=== Section Start ===

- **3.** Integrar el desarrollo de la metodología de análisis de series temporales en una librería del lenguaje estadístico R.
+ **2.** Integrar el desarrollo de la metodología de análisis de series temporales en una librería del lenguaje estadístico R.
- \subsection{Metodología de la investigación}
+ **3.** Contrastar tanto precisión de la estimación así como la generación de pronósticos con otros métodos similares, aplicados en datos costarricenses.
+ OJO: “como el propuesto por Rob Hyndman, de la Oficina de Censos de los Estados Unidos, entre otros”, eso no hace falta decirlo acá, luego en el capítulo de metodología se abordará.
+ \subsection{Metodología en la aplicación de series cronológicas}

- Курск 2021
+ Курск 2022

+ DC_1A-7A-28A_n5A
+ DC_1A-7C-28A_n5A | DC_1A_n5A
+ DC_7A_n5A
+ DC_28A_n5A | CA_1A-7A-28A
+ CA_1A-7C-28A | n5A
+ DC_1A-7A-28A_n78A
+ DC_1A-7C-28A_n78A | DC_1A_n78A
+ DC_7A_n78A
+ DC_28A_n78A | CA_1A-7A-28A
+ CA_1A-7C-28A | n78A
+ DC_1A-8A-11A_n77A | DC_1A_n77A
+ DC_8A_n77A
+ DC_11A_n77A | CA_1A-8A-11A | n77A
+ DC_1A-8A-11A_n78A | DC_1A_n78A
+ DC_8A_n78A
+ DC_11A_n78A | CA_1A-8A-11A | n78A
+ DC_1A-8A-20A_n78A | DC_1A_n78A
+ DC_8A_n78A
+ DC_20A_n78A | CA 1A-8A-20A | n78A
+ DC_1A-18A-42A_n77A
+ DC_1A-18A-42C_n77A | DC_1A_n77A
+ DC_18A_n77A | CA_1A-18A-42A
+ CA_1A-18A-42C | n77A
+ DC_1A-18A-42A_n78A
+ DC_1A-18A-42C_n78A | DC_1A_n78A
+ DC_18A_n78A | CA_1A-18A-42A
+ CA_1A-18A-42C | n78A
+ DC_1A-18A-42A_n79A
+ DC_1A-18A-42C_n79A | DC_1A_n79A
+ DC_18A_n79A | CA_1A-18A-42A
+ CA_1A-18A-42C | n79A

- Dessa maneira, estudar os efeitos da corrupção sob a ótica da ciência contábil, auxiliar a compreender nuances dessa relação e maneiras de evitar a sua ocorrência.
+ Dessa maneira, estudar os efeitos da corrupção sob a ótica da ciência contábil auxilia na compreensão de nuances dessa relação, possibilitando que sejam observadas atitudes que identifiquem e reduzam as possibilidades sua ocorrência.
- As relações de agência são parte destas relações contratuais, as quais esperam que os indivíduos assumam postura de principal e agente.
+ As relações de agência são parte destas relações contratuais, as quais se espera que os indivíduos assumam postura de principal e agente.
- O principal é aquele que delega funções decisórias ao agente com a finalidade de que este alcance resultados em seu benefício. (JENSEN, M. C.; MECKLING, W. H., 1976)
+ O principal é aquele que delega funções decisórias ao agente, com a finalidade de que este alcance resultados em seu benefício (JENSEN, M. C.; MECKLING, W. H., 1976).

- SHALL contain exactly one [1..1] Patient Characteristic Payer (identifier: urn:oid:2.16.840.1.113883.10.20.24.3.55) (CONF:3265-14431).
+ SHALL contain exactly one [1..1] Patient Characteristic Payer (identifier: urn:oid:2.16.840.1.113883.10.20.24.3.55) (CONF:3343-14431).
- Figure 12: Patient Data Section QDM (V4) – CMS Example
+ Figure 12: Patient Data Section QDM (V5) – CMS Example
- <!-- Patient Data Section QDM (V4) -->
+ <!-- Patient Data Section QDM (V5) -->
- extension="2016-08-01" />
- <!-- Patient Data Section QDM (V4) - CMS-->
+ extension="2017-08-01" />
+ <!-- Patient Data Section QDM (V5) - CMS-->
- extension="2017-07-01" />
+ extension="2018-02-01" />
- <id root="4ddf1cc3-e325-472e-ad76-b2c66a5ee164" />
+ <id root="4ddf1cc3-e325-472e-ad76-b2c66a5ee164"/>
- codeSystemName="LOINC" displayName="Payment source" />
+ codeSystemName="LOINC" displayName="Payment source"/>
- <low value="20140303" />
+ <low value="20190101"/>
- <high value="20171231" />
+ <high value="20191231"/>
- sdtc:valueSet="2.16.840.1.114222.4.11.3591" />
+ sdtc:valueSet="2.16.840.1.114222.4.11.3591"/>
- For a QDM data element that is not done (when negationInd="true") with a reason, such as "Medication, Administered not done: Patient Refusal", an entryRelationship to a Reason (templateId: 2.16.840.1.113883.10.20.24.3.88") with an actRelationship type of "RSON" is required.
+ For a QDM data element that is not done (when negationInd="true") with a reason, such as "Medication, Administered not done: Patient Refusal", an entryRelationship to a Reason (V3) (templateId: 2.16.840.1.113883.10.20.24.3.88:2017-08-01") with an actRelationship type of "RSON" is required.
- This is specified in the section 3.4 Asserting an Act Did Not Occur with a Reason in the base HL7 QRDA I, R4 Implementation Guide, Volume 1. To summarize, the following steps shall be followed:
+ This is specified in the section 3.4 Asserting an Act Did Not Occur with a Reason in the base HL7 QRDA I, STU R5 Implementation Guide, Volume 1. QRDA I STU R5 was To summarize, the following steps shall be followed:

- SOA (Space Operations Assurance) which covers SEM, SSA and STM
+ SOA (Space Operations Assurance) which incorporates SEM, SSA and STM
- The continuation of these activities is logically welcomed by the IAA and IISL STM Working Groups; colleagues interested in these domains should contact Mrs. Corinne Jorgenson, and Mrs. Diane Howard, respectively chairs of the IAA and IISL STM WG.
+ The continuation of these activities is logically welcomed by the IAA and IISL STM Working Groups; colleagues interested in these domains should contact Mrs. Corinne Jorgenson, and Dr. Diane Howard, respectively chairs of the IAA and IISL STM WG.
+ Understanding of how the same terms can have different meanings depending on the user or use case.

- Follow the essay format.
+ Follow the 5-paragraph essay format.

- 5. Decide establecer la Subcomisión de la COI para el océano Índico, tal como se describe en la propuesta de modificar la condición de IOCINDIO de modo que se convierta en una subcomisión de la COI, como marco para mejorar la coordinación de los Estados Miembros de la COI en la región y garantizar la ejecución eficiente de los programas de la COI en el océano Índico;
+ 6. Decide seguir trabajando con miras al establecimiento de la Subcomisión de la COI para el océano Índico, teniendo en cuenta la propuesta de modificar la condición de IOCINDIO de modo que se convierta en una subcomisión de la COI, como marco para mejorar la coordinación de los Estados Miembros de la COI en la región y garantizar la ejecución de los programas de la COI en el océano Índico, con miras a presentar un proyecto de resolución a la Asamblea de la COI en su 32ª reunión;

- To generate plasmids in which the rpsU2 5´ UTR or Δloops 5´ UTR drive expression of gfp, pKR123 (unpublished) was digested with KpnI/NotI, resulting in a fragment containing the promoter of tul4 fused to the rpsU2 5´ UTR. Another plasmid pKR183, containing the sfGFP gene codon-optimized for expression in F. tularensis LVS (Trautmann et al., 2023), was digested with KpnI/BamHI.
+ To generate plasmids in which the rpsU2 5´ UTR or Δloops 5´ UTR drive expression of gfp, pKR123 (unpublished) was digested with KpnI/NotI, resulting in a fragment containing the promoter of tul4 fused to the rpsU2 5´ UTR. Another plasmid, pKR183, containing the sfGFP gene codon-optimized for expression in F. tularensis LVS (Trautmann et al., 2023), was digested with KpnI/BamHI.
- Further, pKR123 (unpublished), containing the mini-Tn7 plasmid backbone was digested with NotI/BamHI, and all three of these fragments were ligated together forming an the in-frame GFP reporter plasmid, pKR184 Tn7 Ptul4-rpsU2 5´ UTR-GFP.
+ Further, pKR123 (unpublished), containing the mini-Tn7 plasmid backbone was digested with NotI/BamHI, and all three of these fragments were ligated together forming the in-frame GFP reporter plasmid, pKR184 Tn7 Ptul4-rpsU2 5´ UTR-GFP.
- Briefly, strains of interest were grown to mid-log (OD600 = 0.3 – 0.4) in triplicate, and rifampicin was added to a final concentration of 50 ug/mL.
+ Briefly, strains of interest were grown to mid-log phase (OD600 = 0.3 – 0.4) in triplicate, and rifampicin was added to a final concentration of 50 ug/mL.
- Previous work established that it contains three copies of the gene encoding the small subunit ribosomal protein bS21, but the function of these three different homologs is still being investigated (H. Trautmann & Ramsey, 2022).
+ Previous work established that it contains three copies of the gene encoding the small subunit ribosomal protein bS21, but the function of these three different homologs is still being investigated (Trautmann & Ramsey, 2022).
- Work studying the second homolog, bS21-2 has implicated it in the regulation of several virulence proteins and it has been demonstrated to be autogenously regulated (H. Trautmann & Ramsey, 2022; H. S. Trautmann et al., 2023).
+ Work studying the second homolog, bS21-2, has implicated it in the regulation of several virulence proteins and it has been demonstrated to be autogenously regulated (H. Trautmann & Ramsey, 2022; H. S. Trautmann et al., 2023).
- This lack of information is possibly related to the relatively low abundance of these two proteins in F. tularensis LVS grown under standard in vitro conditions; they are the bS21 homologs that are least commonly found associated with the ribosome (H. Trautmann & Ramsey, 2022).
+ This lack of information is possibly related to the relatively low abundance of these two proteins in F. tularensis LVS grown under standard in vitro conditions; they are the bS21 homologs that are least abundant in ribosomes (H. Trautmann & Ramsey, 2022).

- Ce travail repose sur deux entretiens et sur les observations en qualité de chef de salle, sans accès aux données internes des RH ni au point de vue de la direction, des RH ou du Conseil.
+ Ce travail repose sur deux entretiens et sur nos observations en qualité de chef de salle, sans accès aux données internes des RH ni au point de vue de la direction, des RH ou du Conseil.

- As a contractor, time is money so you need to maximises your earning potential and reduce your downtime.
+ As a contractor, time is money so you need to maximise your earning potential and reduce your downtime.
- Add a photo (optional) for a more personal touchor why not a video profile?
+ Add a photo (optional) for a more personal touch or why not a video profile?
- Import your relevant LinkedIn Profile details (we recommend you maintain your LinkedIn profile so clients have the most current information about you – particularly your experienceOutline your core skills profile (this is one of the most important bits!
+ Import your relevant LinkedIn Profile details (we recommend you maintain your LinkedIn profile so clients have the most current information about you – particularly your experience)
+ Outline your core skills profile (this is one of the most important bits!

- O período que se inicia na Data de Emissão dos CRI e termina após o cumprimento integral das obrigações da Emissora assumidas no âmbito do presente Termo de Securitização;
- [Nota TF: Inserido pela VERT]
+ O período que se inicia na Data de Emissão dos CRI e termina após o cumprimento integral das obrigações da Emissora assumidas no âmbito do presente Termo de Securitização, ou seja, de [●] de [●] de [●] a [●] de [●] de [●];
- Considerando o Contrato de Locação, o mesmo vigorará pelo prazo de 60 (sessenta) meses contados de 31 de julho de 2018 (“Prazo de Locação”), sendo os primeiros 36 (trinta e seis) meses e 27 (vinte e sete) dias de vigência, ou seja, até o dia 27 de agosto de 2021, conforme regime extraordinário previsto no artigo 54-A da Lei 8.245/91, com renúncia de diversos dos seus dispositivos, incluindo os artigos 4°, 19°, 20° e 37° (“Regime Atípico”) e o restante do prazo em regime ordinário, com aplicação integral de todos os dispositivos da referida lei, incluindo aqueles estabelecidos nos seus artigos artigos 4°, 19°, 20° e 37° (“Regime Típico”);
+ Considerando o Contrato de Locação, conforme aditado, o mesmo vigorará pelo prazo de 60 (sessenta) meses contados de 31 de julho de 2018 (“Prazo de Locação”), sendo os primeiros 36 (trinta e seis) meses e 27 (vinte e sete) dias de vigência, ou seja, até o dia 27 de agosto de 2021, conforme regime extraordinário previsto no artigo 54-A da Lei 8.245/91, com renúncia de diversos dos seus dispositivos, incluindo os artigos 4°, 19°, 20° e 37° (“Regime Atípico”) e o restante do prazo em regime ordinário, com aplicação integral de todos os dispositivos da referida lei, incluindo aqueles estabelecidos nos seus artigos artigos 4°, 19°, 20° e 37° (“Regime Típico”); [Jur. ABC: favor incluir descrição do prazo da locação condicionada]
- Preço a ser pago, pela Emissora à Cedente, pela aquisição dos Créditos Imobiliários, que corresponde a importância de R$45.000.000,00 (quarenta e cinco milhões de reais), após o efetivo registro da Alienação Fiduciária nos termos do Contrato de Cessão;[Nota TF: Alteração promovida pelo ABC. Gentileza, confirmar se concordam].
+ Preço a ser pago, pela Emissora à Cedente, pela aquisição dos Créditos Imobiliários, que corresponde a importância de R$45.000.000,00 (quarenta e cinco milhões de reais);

=== Section End ===

▸ Problem requirements
Begin at the line above that has "- [Nota TF: Inserido pela VERT]" and stop after the line that has "a [●] de [●] de [●];", copying each line exactly and adding nothing else.

▸ Your response
- [Nota TF: Inserido pela VERT]
+ O período que se inicia na Data de Emissão dos CRI e termina após o cumprimento integral das obrigações da Emissora assumidas no âmbito do presente Termo de Securitização, ou seja, de [●] de [●] de [●] a [●] de [●] de [●];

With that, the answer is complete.